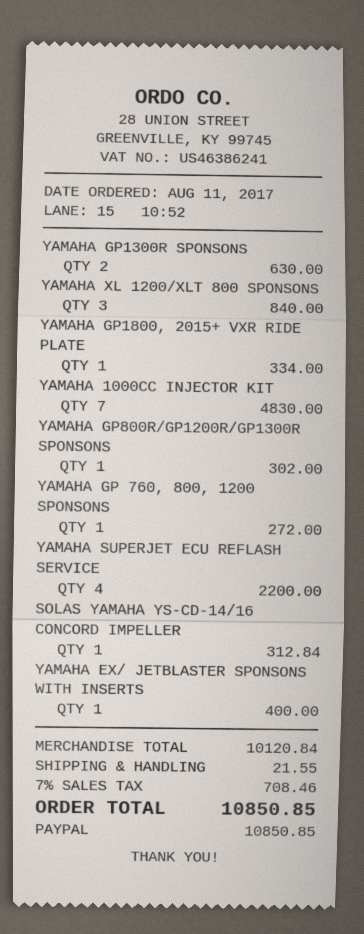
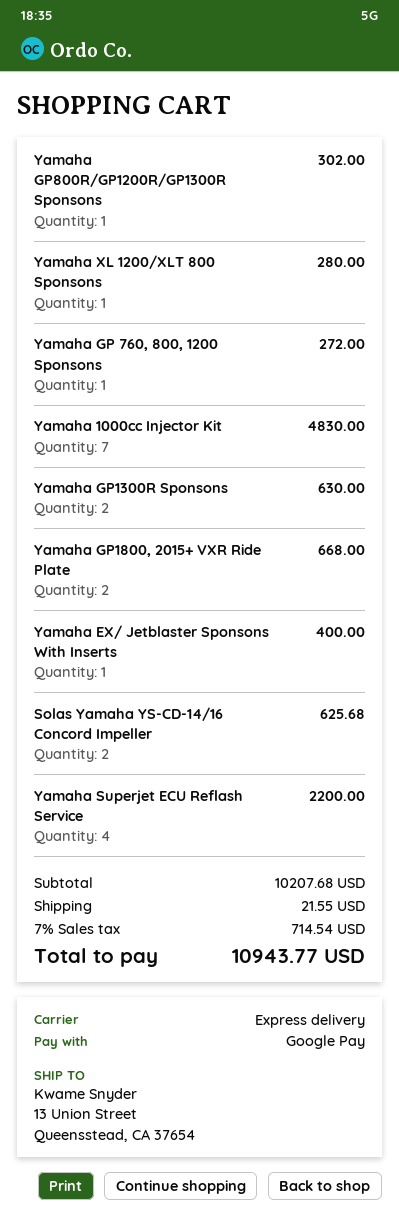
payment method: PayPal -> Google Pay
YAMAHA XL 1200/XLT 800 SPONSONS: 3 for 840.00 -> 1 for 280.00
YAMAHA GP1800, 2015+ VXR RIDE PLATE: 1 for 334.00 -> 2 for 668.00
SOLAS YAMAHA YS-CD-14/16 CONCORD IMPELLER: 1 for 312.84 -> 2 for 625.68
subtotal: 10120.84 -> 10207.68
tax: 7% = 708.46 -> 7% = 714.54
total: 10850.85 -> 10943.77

== About this exercise ==
Hand back the data exactly as it appears, with all pictures cut.

== Response to the task ==
payment method: PayPal -> Google Pay
YAMAHA XL 1200/XLT 800 SPONSONS: 3 for 840.00 -> 1 for 280.00
YAMAHA GP1800, 2015+ VXR RIDE PLATE: 1 for 334.00 -> 2 for 668.00
SOLAS YAMAHA YS-CD-14/16 CONCORD IMPELLER: 1 for 312.84 -> 2 for 625.68
subtotal: 10120.84 -> 10207.68
tax: 7% = 708.46 -> 7% = 714.54
total: 10850.85 -> 10943.77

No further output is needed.